Senin, 05 April 2010


31Maret 2010,malam yang cerah diterangi cahaya alam,bulatnya purnama malam itu,teater SS Universitas Negeri Semarang mengadakan pentas bulan purnama di komplek Joglo Fakultas Ekonomi .Kegiatan ini kemudian dimuat di Harian Suara Merdeka edisi03 April 2010.
Mimpi Papa-Mama di Kepala Anak

* Oleh Achiar M Permana

RIK tercenung. Permintaan, atau lebih tepatnya, perintah papa-mamanya seperti teror yang menusuki kepalanya. Bayangkan, kedua orang tuanya merecoki tidur malam Rik, dengan mimpi-mimpi mereka. Rik dipaksa untuk bermimpi seperti keinginan orang tuanya.

’’Kau harus bermimpi menjadi dokter, Rik. Sebab, dokter adalah pahlawan pada masa yang akan datang,’’ perintah sang papa.

’’Kau harus menjadi astronot. Astronotlah pahlawan yang sesungguhnya di masa depan,’’ tukas sang mama.

Begitulah, gambaran orang tua yang mendikte anak, bahkan hingga ke mimpi-mimpinya, dipanggungkan oleh Teater SS Universitas Negeri Semarang (Unnes), Rabu (31/3) malam. Malam itu, lakon Mimpi-mimpi karya TB Kamaluddin tersebut dimainkan dua kali, di joglo kampus Sekaran, Gunungpati.
Lakon yang disutradarai Ratih Fajarwati itu dimainkan dalam rangkaian Pentas Bulan Purnama. Selain pementasan teater, perhelatan itu dimeriahkan pula dengan pembacaan puisi, musik, dan diskusi.

Di depan orang tuanya yang bersikeras memaksakan mimpi-mimpi mereka, Rik seperti menjadi boneka kaca yang tak berdaya.
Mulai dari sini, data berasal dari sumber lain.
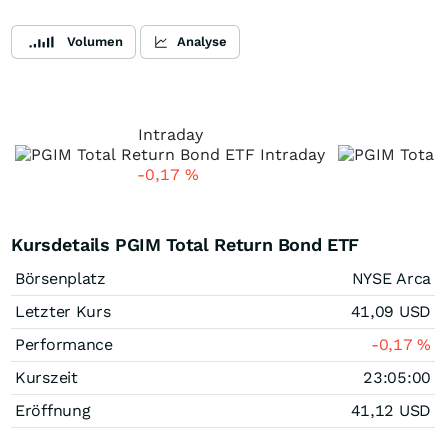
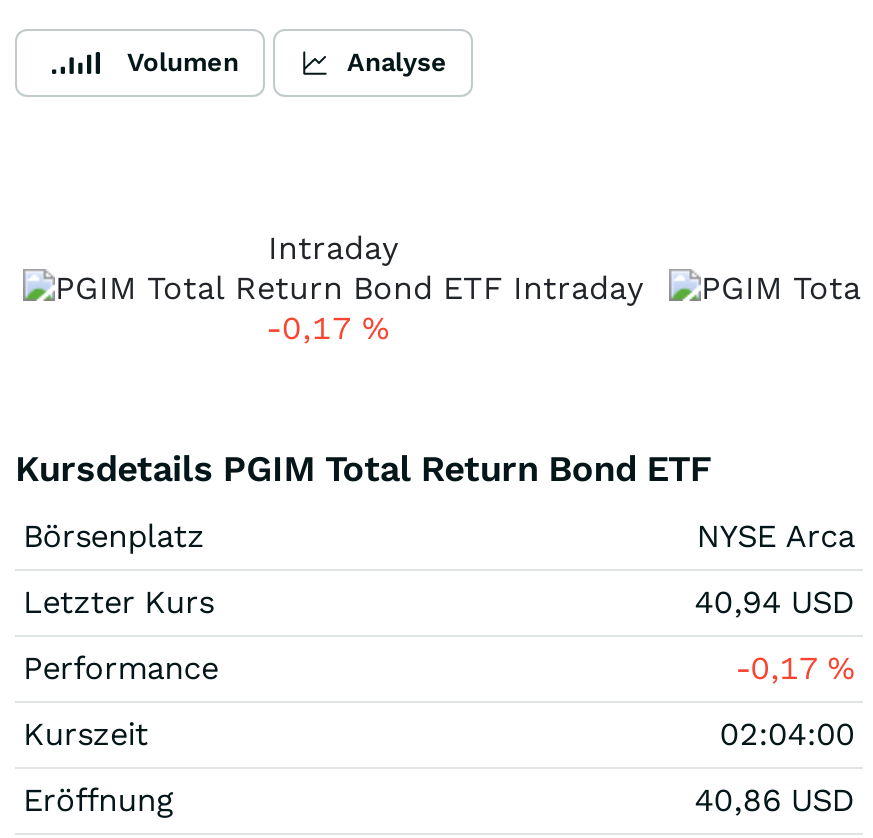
- 41,09 USD
+ 40,94 USD

- 23:05:00
+ 02:04:00

- 41,12 USD
+ 40,86 USD
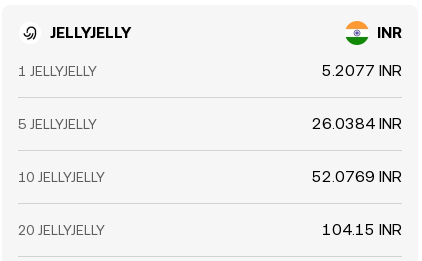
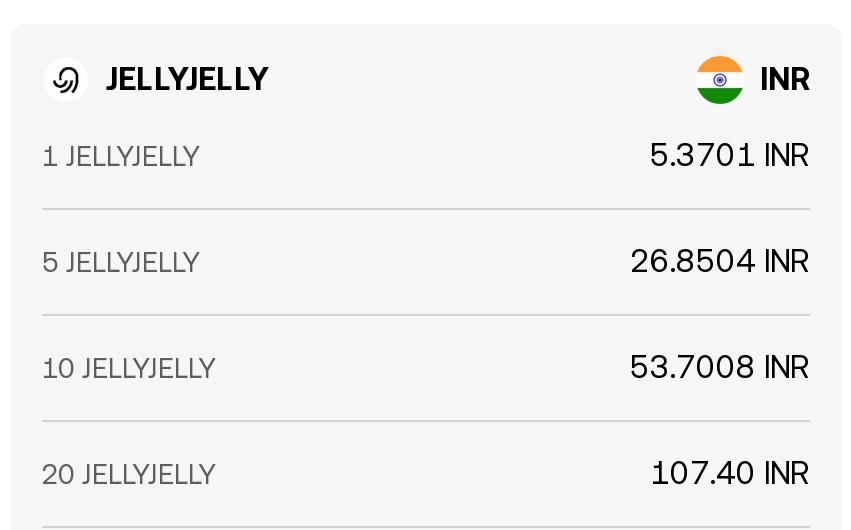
- 5.2077 INR
+ 5.3701 INR

- 26.0384 INR
+ 26.8504 INR

- 52.0769 INR
+ 53.7008 INR

- 104.15 INR
+ 107.40 INR
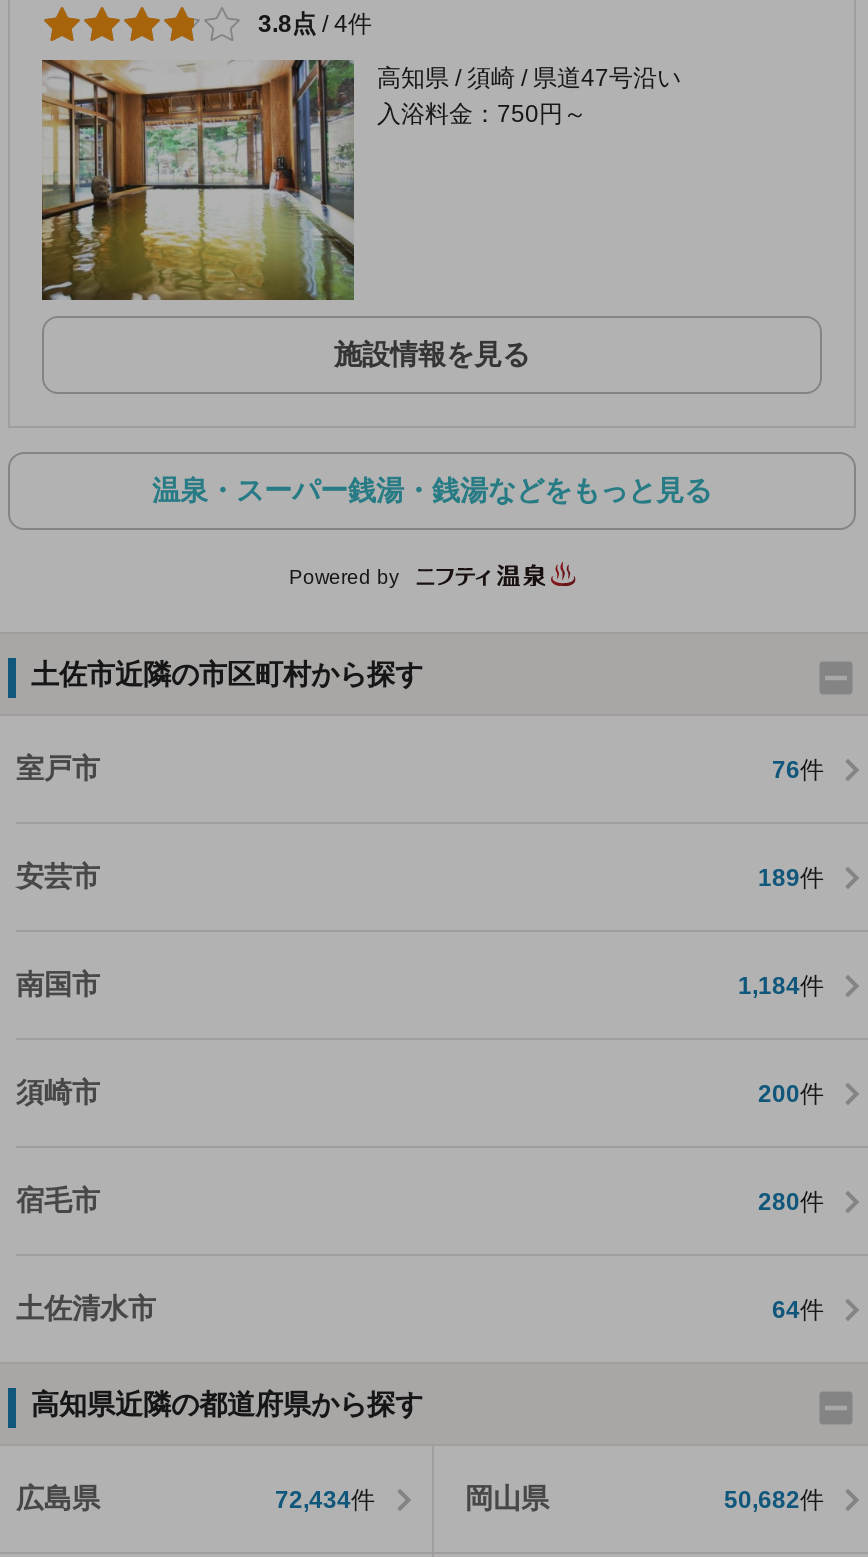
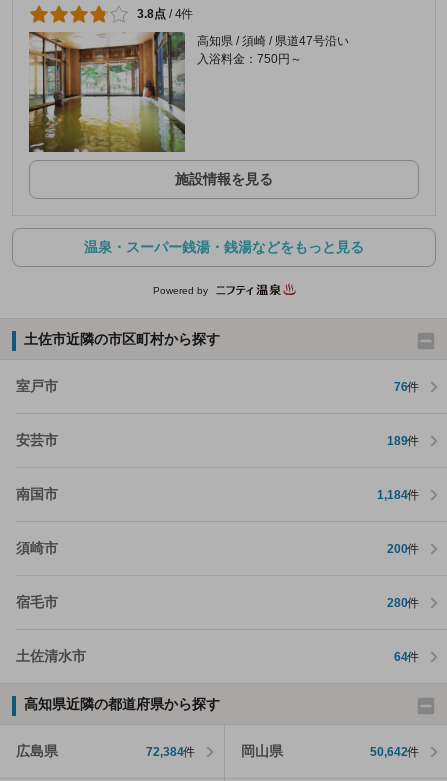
- 72,434件
+ 72,384件

- 50,682件
+ 50,642件
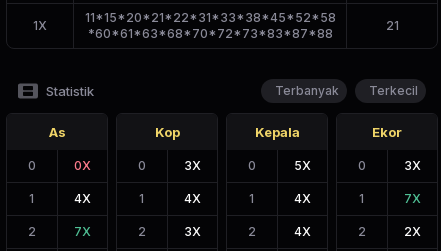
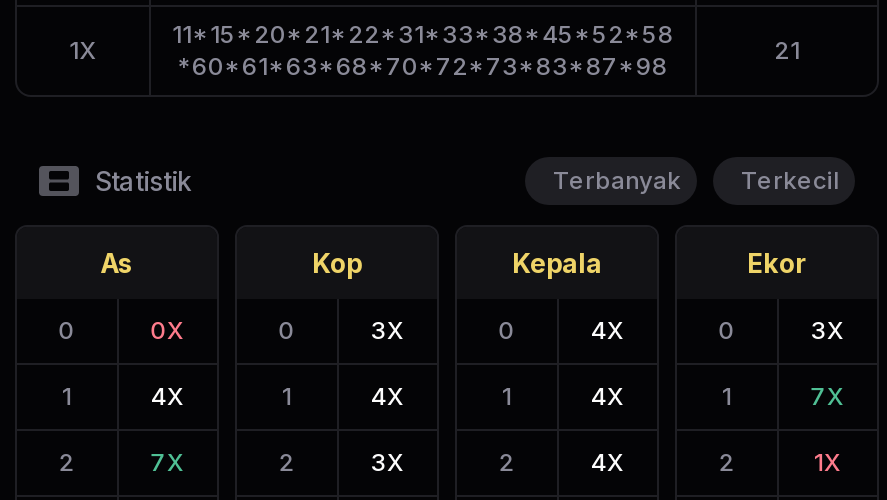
- *60*61*63*68*70*72*73*83*87*88
+ *60*61*63*68*70*72*73*83*87*98

- 5X
+ 4X

- 2X
+ 1X
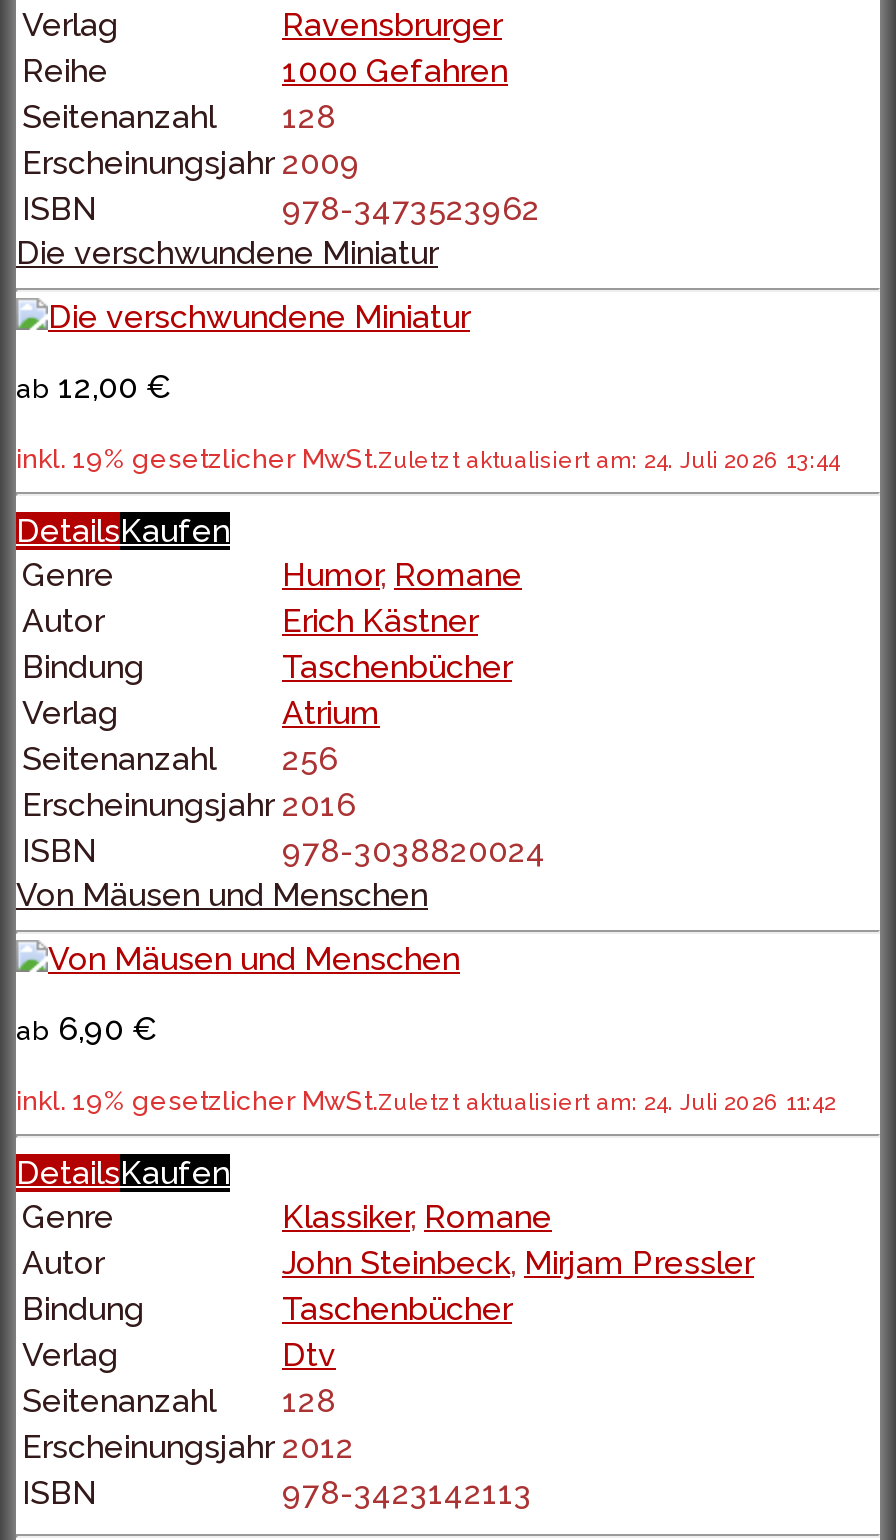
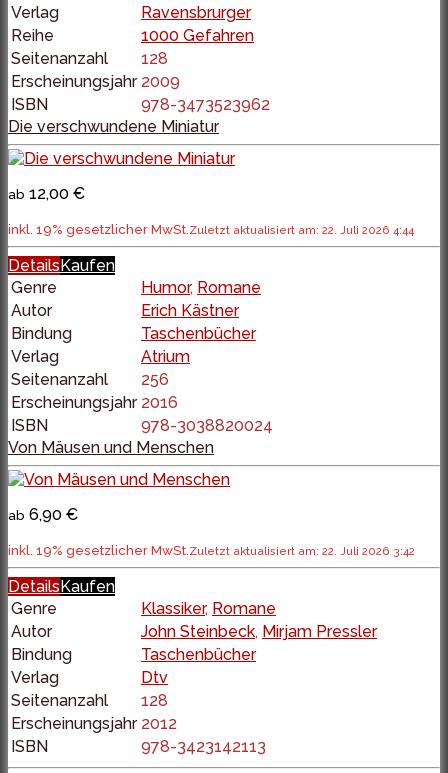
- inkl. 19% gesetzlicher MwSt.Zuletzt aktualisiert am: 24. Juli 2026 13:44
+ inkl. 19% gesetzlicher MwSt.Zuletzt aktualisiert am: 22. Juli 2026 4:44

- inkl. 19% gesetzlicher MwSt.Zuletzt aktualisiert am: 24. Juli 2026 11:42
+ inkl. 19% gesetzlicher MwSt.Zuletzt aktualisiert am: 22. Juli 2026 3:42
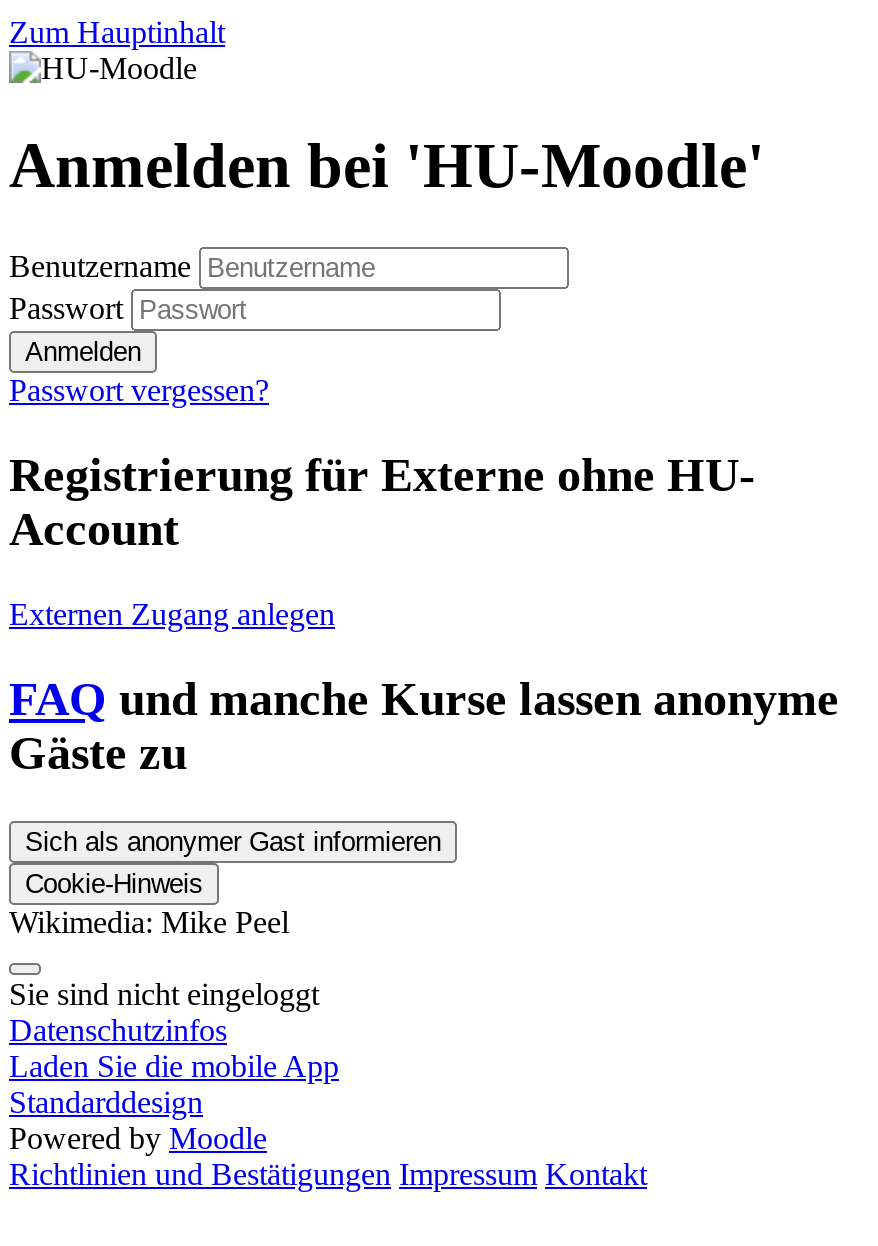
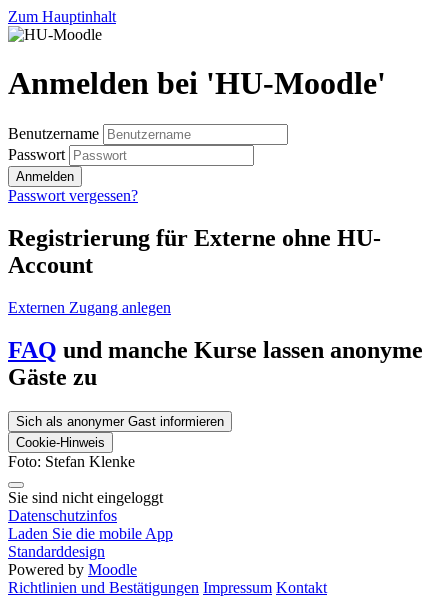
- Wikimedia: Mike Peel
+ Foto: Stefan Klenke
Rapuh dan gampang pecah. Seperti tak mau tahu, kedua orang tua itu terus saja meneror anaknya dengan mimpi mereka. ’’Tidak, Rik, kau harus bermimpi menjadi dokter, supaya bisa mengobati ketika ayahmu ini beranjak tua dan sakit-sakitan.’’
’’Tidak, Rik, tidak. Kau harus bermimpi menjadi astronot...’’
Ruang Permenungan Menonton kembali Mimpi-mimpi, bagi saya, seperti masuk dalam ruang permenungan. Kata kembali harus saya gunakan, mengingat sejak pertengahan 1990-an, entah sudah berapa kali lakon—yang dimainkan oleh kelompok teater berbeda—itu saya tonton. Sejak Teater 70 dari SMA 70 Jakarta memainkannya di Taman Budaya Raden Saleh (TBRS), pada 1996, lakon sarat pesan itu acapkali digarap oleh pelbagai kelompok teater di Semarang khususnya, dan Jawa Tengah umumnya.

Hebatnya, hampir satu setengah dekade berlalu, muatan di Mimpi-mimpi tetap saja terasa aktual. Setidaknya, lakon itu menjadi pengingat, betapa hingga kini masih banyak orang tua yang menjadi pendikte bagi kehidupan anak-anaknya.
Dan itu, membuat saya mengikhlaskan ’’kebocoran’’ yang bersifat teknis-teater, seperti akting yang flat, irama yang tak terjaga, atau setting, properti, ilustrasi, tata cahaya, dan ilustrasi musik yang nyaris tak tergarap.

Malam itu, persis pada malam Dies Natalis Ke-45 Unnes, para pegiat Teater SS yang sebagian di antaranya calon guru seperti tengah melakukan autokritik. Bahwa, mereka memiliki tanggung jawab untuk mengikis keberadaan para ’’teroris’’ berwajah papa-mama.